An idiosyncratic look at, and comment on, the week's net, technology and science news
by Alan Lenton

As all those around me are slobbing in bed enjoying a long weekend holiday (Monday is a public holiday here in the UK), I’m slaving away to bring you all another instalment of Winding Down – the 618th issue, as it happens. I hope you all appreciate my dedication! In the meantime, I have the rest of the catching up stories from the extended break. Normal service will be resumed next week. This week, however, we have Uber out of Denmark, prisoners build their own computer, PC sales ‘slumping’, 1K+ of free movies, and Microsoft telling people not to download its new version of Windows 10! URLs in the Scanner section point you to Apple lawyers unable to tell the difference between apples and pears, IKEA and IoT, Facebook and Google as scam victims, the Museum of Failure, and the potential demise of Net Neutrality.

Shorts:

I see Uber has given up in Denmark, where it has, or rather had, 2,000 drivers and about 300,000 riders. A new law came into effect last month which mandated things like fare meters. I don’t doubt that Uber, or some iteration thereof, will win out in the end , but as always when challenging entrenched interests, the road promises to be rocky.
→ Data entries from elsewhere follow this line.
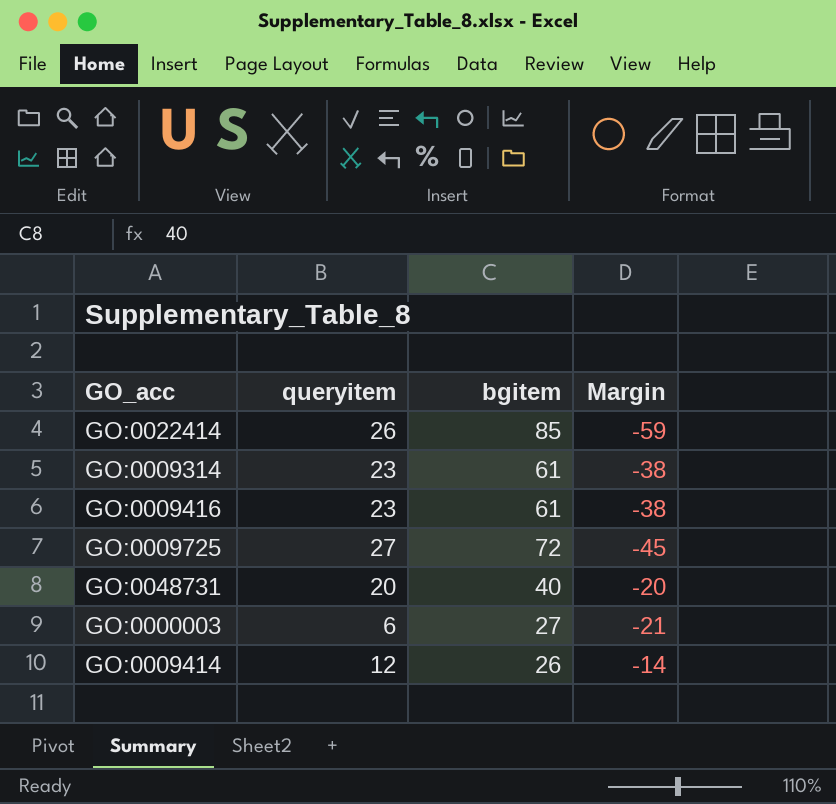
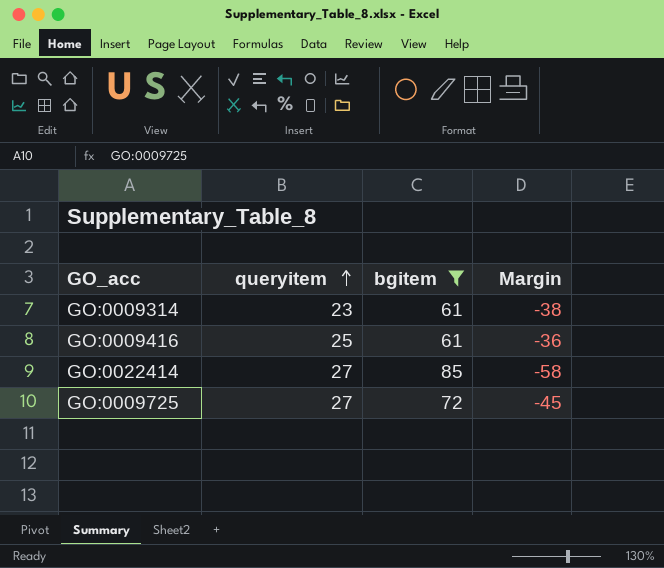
filter: none -> bgitem >= 61
row order: none -> queryitem ascending
GO:0009416 | queryitem: 23 -> 25
GO:0009416 | Margin: -38 -> -36
GO:0022414 | queryitem: 26 -> 27
GO:0022414 | Margin: -59 -> -58

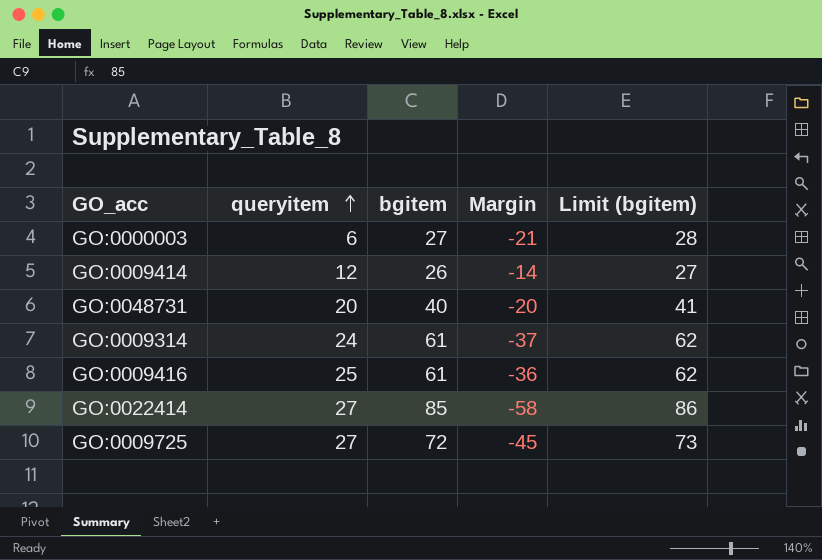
filter: bgitem >= 61 -> none
column Limit (bgitem) | formula: none -> [bgitem] + 1
GO:0009314 | queryitem: 23 -> 24
GO:0009314 | Margin: -38 -> -37

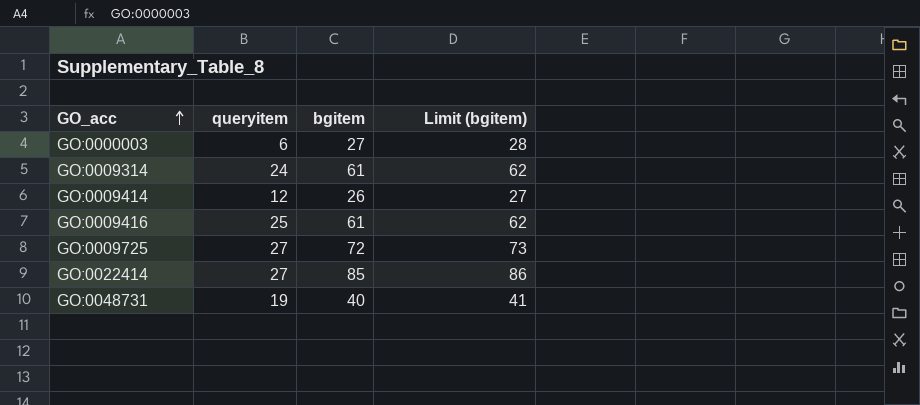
row order: queryitem ascending -> GO_acc ascending
column Margin | formula: [queryitem] - [bgitem] -> none
GO:0048731 | queryitem: 20 -> 19

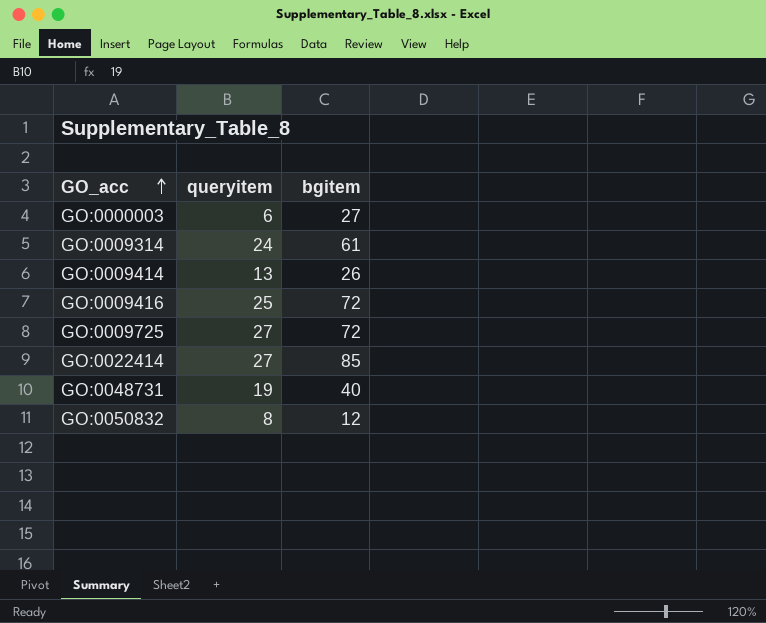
column Limit (bgitem) | formula: [bgitem] + 1 -> none
GO:0009414 | queryitem: 12 -> 13
GO:0009416 | bgitem: 61 -> 72
row GO:0050832: none -> 8 | 12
I always think of the taxi business in cities to be the modern equivalent of medieval trades guilds. For instance, here in London, to become a licensed taxi driver you have to have what is called ‘The Knowledge’. The Knowledge is an almost encyclopedic understanding of how to get from A to B in the shortest possible time, where A and B are any two points in the London metropolitan area chosen at random. It literally takes years of riding round on a motor scooter, with a clip board attached to the handlebars, to learn it.

Unfortunately, the knowledge became more or less irrelevant the day the first functional car navigation devices, for instance TomTom, became available. That meant that anyone with a relatively cheap device could get you from A to B in a reasonable time , maybe not the absolute optimum time, but a reasonable time. And for most of the time, reasonable is good enough. Black cab drivers invested a lot of time and money in becoming a licensed cabbie so, not unnaturally, they are fighting back with all the legal options at hand.
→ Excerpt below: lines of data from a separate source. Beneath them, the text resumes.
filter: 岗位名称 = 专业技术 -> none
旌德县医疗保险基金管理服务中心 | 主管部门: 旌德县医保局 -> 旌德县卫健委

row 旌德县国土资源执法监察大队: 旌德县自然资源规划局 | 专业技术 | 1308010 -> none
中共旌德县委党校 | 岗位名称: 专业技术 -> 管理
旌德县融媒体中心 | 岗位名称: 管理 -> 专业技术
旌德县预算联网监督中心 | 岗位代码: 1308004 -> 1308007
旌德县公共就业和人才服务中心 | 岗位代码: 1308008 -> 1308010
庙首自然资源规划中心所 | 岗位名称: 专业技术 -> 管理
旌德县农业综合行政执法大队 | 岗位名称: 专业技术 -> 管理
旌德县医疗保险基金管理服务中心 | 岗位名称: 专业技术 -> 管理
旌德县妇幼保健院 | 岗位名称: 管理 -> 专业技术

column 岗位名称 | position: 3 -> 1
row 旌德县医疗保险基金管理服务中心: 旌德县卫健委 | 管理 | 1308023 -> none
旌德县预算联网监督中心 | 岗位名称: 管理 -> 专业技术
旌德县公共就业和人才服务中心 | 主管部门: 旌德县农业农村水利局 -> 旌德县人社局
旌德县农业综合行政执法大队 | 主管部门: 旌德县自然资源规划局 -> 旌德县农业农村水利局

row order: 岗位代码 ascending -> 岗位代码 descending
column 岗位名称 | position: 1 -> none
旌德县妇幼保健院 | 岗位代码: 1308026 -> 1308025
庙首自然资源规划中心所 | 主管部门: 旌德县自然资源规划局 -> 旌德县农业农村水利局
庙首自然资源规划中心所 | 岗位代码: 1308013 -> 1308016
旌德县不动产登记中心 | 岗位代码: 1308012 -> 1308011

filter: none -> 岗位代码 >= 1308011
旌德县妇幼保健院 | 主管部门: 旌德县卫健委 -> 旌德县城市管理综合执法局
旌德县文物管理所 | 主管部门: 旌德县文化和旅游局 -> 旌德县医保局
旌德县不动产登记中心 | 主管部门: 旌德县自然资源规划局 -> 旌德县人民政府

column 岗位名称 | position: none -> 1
Looked at historically, though, they are unlikely to prevail in the long run, any more than the guilds did as the industrial revolution took off.
http://www.reuters.com/article/us-uber-tech-denmark-idUSKBN16Z10G?il=0

It’s a bit like a plot for a movie. It seems that in Ohio prisoners used their work in an electronic waste workshop as an opportunity to smuggle out parts to build their own computer! The computer was hidden in the ceiling. After which, they networked the computer using a stolen password and ran a credit card fraud scheme. Eventually they were caught because they used a guard’s password on a day when he was off duty.

Ironically, with that sort of talent they would probably have done very well for themselves if they’d gone straight and used their talents to do things acceptable to society.
http://boingboing.net/2017/04/12/mother-necessity-where-would-w.html

It seems that the number of PCs being sold is continuing to decline. The pundits are all waffling on about the move to tablets (also declining in sales, incidentally) and powerful smart phones. They’re missing the point. The true reason for the decline is that the previous generation of computers, coupled with later, stable, iterations of Windows 7 applications, were:

(a) capable of doing everything the average user wanted
(b) relatively easy to use
(c) had a much longer physical lifetime than earlier computers

The result is that people don’t -need- to upgrade to a new computer, and they are choosing not to, since they are happy with the one they already have.
http://www.theregister.co.uk/2017/04/12/pc_shipments_report/

And talking of PCs, Microsoft is asking people not to download and install the new edition of Windows 10 (Creators Update). Apparently it’s more than a little bug ridden. Not surprising really, since Microsoft uses home users as unpaid testers before releasing new stuff to businesses. They usually force it on home users first and then wait for several months as the bugs show up to be fixed. When they’ve fixed the bugs they then hand it to business users. A nice cheap way of testing your software if you can get away with it.
http://www.theregister.co.uk/2017/04/26/stop_downloading_win10_creators_update/

Pictures:

This week we feature moving pictures – yes, movies. The ‘Open Culture’ web site has links to over 1,000 legit, free to watch, movies. So, if you are a movie buff, or just a casual watcher, take a look at this collection.
http://www.openculture.com/freemoviesonline

Scanner:

iPhone lawyers literally compare Apples with Pears in trademark war
http://www.theregister.co.uk/2017/04/27/apple_lawyers/

Cheap, flimsy, breakable and replaceable – yup, Ikea, you’ll be right at home in the IoT world
http://www.theregister.co.uk/2017/03/28/ikea_smart_home_products/

Facebook and Google were victims of $100M payment scam
http://fortune.com/2017/04/27/facebook-google-rimasauskas/

Would you believe it? The Museum of Failure contains quite a few pieces of technology
http://www.theregister.co.uk/2017/04/22/museum_of_failure_includes_tech/

FCC’s Pai: I am going to kill net neutrality in US
http://www.theregister.co.uk/2017/04/26/fcc_pai_kills_net_neutrality/

Acknowledgements

Thanks to readers Barb and Fi for drawing my attention to material for Winding Down.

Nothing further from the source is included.